Kibbutz Shamir was approached by an American company, KMS Industries in early 1970 to enter into a joint venture for the manufacture of lenses for spectacles on the kibbutz. KMS also undertook to purchase the entire production of the proposed lens manufacturer for the first two years. The company was established in 1972, initially specialising in the manufacture of bifocal lenses for spectacles, with the total production earmarked for export to the United States. The manufacture of multifocal lenses commenced a few years later and by 1979 total annual sales reached $500,000, becoming a significant contributor to Israel’s economy.


The first foreign subsidiary, Shamir USA, was established in 1984, while a new company, Shamir Insight Inc. was established in 1999 to supply unpolished lenses to the US market. Shamir Optics entered into a partnership with Eyal Optics for the manufacture of plastic lenses, soon becoming a leading manufacturer. The company entered the European market in 2002, forging a partnership with German lens company Altra Optic, to purchase an optics manufacturing company in Portugal. The next significant step for Shamir Optics was its listing on Nasdaq, becoming the first kibbutz based industry to be listed on this significant global stock market.


The company now has subsidiaries in 22 countries, the most important of which are in Japan, New Zealand , Singapore , Italy , France and Canada, with all these subsidiaries running production laboratories for lenses of various types.


Shamir Optics delisted in 2011 and is currently jointly owned by Kibbutz Shamir and Essilor International, following a merger which valued Shamir Optics at approximately $250 million. The company reported sales in excess $250 million for 2017, mainly in the European and United States markets. Shamir Optics is a dynamic company and an important player in the global lens market, which augurs well for the future of Kibbutz Shamir and its members.

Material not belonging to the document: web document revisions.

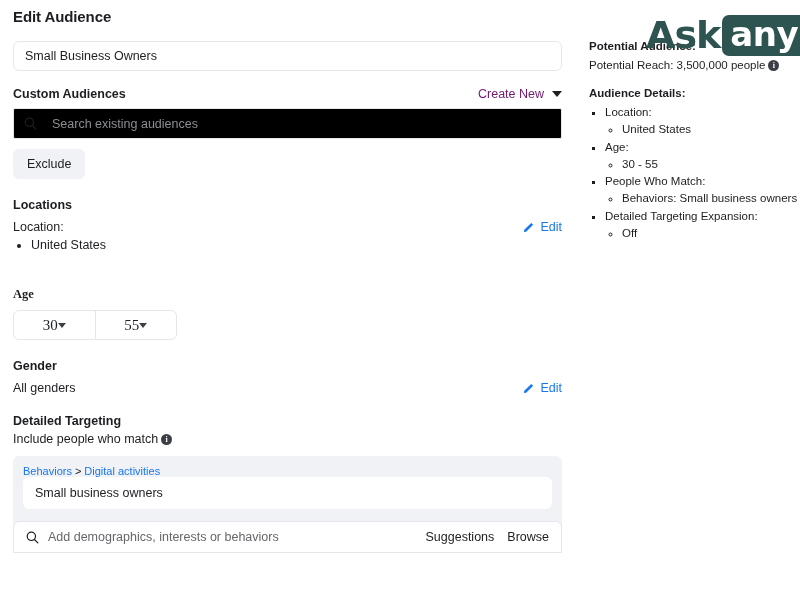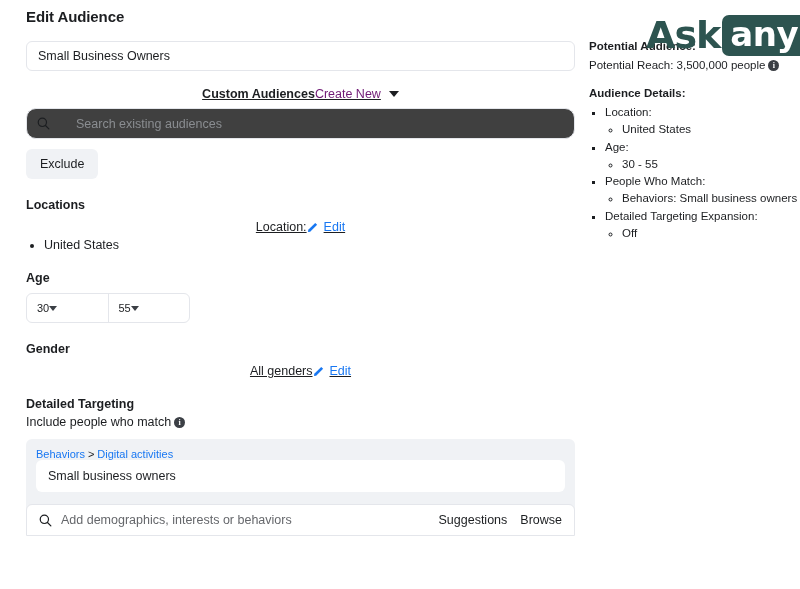--- a/index.html
+++ b/index.html
@@ -9,21 +9,21 @@
     background: #ffffff;
     font-family: "Liberation Sans", sans-serif;
     color: #1c1e21;
     overflow: hidden;
   }
   .page { position: relative; width: 800px; height: 589px; }
 
   
   .left-col {
     position: absolute;
-    left: 26px; top: 8px;
+    left: 13px; top: 8px;
     width: 549px;
   }
   .page-title {
     font-size: 15px;
     font-weight: bold;
     color: #1c1e21;
     letter-spacing: -0.1px;
     margin: 0 0 16px 0;
   }
   .field-label {
@@ -48,48 +48,47 @@
     font-size: 12.5px;
     color: #1c1e21;
     padding: 0 11px;
     outline: none;
     display: flex;
     align-items: center;
   }
   .row-between {
     display: flex;
     align-items: center;
-    justify-content: center;
-    width: 549px;
-    text-decoration: underline;
+    justify-content: space-between;
+    width: 549px;
   }
   .create-new {
     display: flex;
     align-items: center;
     gap: 8px;
     font-size: 12.5px;
     color: #701a75;
     cursor: pointer;
   }
   .caret {
     width: 0; height: 0;
     border-left: 5px solid transparent;
     border-right: 5px solid transparent;
     border-top: 6px solid #1c1e21;
   }
   .search-box {
     width: 549px;
     height: 31px;
     border: 1px solid #e4e6eb;
-    border-radius: 10px;
-    background: #404040;
+    border-radius: 2px;
+    background: #000000;
     display: flex;
     align-items: center;
     padding: 0 10px;
-    gap: 26px;
+    gap: 15px;
   }
   .search-box .ph {
     font-size: 12.5px;
     color: #8a8d91;
   }
   .mag {
     width: 13px; height: 13px;
     flex: none;
     display: block;
   }
@@ -137,23 +136,23 @@
     height: 30px;
     border: 1px solid #e4e6eb;
     border-radius: 6px;
     overflow: hidden;
     background: #fff;
   }
   .age-cell {
     flex: 1;
     display: flex;
     align-items: center;
-    justify-content: flex-start;
+    justify-content: center;
     padding: 0 10px;
-    font-size: 11px;
+    font-size: 15px;
     color: #1c1e21;
     cursor: pointer;
   }
   .age-cell + .age-cell { border-left: 1px solid #e4e6eb; }
   .caret-sm {
     width: 0; height: 0;
     border-left: 4.5px solid transparent;
     border-right: 4.5px solid transparent;
     border-top: 5.5px solid #3b3f45;
   }
@@ -329,21 +328,21 @@
             <path d="M1.5 10.3 L9.6 2.2 L11.8 4.4 L3.7 12.5 L1.1 12.9 Z" fill="#1877f2"></path>
           </svg>
           <span>Edit</span>
         </a>
       </div>
       <ul class="bullet-ul">
         <li>United States</li>
       </ul>
     </div>
 
-    <div style="margin-top:16px;">
+    <div style="margin-top:32px;font-family:Liberation Serif, serif;">
       <div class="section-label">Age</div>
       <div class="age-group">
         <div class="age-cell">
           <span>30</span>
           <span class="caret-sm"></span>
         </div>
         <div class="age-cell">
           <span>55</span>
           <span class="caret-sm"></span>
         </div>

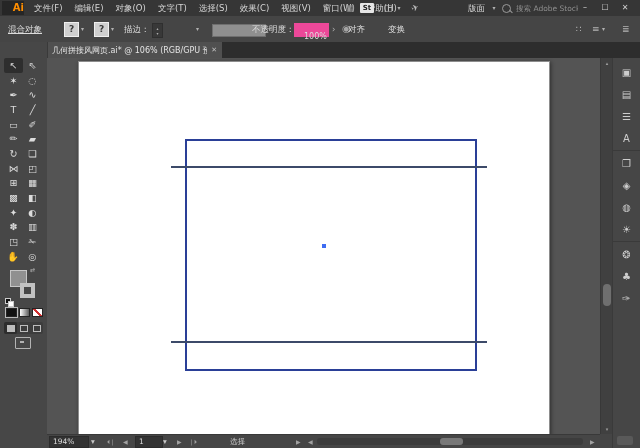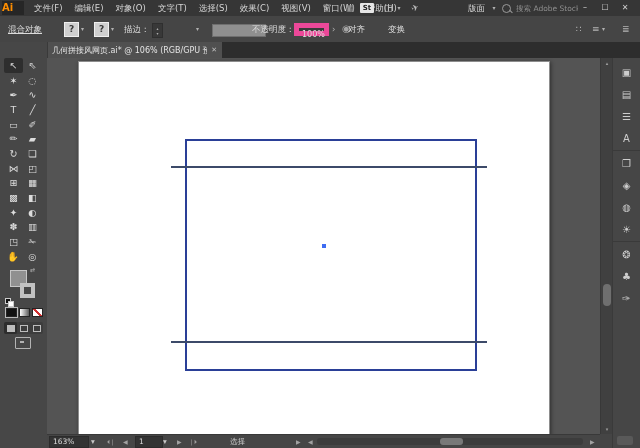--- a/index.html
+++ b/index.html
@@ -4,21 +4,21 @@
 <style>
   html,body{margin:0;padding:0;background:#222;}
   .app{position:relative;width:640px;height:448px;background:#474747;overflow:hidden;
        font-family:"DejaVu Sans","Liberation Sans",sans-serif;color:#d8d8d8;
        -webkit-font-smoothing:antialiased;user-select:none;}
   .abs{position:absolute;}
 
   
   .menubar{left:0;top:0;width:640px;height:16px;background:#363636;border-bottom:1px solid #2a2a2a;}
   .logo{left:2px;top:1px;width:22px;height:14px;background:#262626;color:#ff8e00;
-        font-weight:bold;font-size:10px;text-align:left;line-height:14px;}
+        font-weight:bold;font-size:10px;text-align:right;line-height:14px;}
   .menu-items{left:28px;top:0;height:16px;display:flex;}
   .menu-item{font-size:8.5px;line-height:16px;padding:0 6px;color:#d6d6d6;white-space:nowrap;}
   .mb-ic{top:0;height:16px;line-height:16px;font-size:9px;color:#b9b9b9;text-align:center;}
   .stock-badge{left:360px;top:3px;width:14px;height:10px;background:#e6e6e6;color:#222;
         font-size:7px;font-weight:bold;line-height:10px;text-align:center;border-radius:1px;}
   .share-icon{transform:rotate(-20deg);}
   .workspace-dd{left:468px;top:0;font-size:8.5px;line-height:16px;color:#d6d6d6;}
   .search-wrap{left:502px;top:0;height:16px;display:flex;align-items:center;}
   .search-glass{width:7px;height:7px;border:1px solid #9a9a9a;border-radius:50%;position:relative;margin-right:3px;}
   .search-glass::after{content:"";position:absolute;left:6px;top:6px;width:4px;height:1px;background:#9a9a9a;transform:rotate(45deg);}
@@ -30,21 +30,21 @@
   
   .controlbar{left:0;top:16px;width:640px;height:26px;background:#454545;border-bottom:1px solid #303030;}
   .cb-label{font-size:8.5px;line-height:26px;color:#dcdcdc;white-space:nowrap;}
   .swatch{top:6px;width:13px;height:13px;background:#cfcfcf;border:1px solid #efefef;
           color:#3a3a3a;font-size:9px;font-weight:bold;text-align:center;line-height:13px;}
   .caret{font-size:6px;color:#b0b0b0;line-height:26px;}
   .stepper{top:7px;width:9px;height:13px;background:#383838;border:1px solid #2f2f2f;
            display:flex;flex-direction:column;align-items:center;justify-content:center;}
   .stepper span{font-size:4px;line-height:5px;color:#aaa;}
   .wprofile{top:8px;width:52px;height:11px;background:#8f8f8f;border:1px solid #6f6f6f;}
-  .opacity-field{top:7px;width:35px;height:13px;background:#3a3a3a;border:5px solid #ec4899;
+  .opacity-field{top:7px;width:35px;height:13px;background:#3a3a3a;border:7px solid #ec4899;
            font-size:8px;line-height:13px;color:#ddd;padding-left:3px;box-sizing:border-box;}
   .style-circle{font-size:10px;color:#a5a5a5;line-height:26px;}
   .cbr-ic{font-size:9px;color:#b5b5b5;line-height:26px;}
 
   
   .tabbar{left:0;top:42px;width:640px;height:16px;background:#2d2d2d;}
   .tab{left:47px;top:0;width:175px;height:16px;background:#505050;display:flex;align-items:center;
        padding:0 5px;box-sizing:border-box;}
   .tab-title{font-size:8px;color:#e4e4e4;white-space:nowrap;overflow:hidden;flex:1;}
   .tab-close{font-size:7px;color:#bdbdbd;margin-left:4px;}
@@ -257,21 +257,21 @@
         <div class="dock-btn">☀</div>
         <div class="dock-sep"></div>
         <div class="dock-btn">❂</div>
         <div class="dock-btn">♣</div>
         <div class="dock-btn">✑</div>
       </div>
   </div>
   <div class="abs dock-resize"></div>
 
   <div class="abs statusbar">
-    <div class="sb sb-field" style="left:2px;width:32px;">163%</div>
+    <div class="sb sb-field" style="left:2px;width:32px;">194%</div>
     <div class="sb caret" style="left:44px;top:0;line-height:13px;">▾</div>
     <div class="sb sb-nav" style="left:60px;">⏴❘</div>
     <div class="sb sb-nav" style="left:76px;">◀</div>
     <div class="sb sb-field" style="left:88px;width:20px;">1</div>
     <div class="sb caret" style="left:116px;top:0;line-height:13px;">▾</div>
     <div class="sb sb-nav" style="left:130px;">▶</div>
     <div class="sb sb-nav" style="left:142px;">❘⏵</div>
     <div class="sb" style="left:183px;">选择</div>
     <div class="sb sb-nav" style="left:249px;">▶</div>
     <div class="sb sb-nav" style="left:261px;">◀</div>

I have detailed only 5 kibbutzim, but there are many, many more that have made the transition to an industrial based economy with great success. Among those are Kibbutz Kfar Masaryk, home to the Ducart Packaging Company, Kibbutz Givat Oz and its Aromor Flavors and Fragrances factory, while 50% of 2011 startup Algalo, based on Kibbutz Ein Hamifratz near Akko, was sold for $88 million in 2014. The success of so many kibbutzim in moving over from agriculture to many types of diversified industries is very much in keeping with Israel’s dual reputation as being the Innovation as well as the Start Up Nation.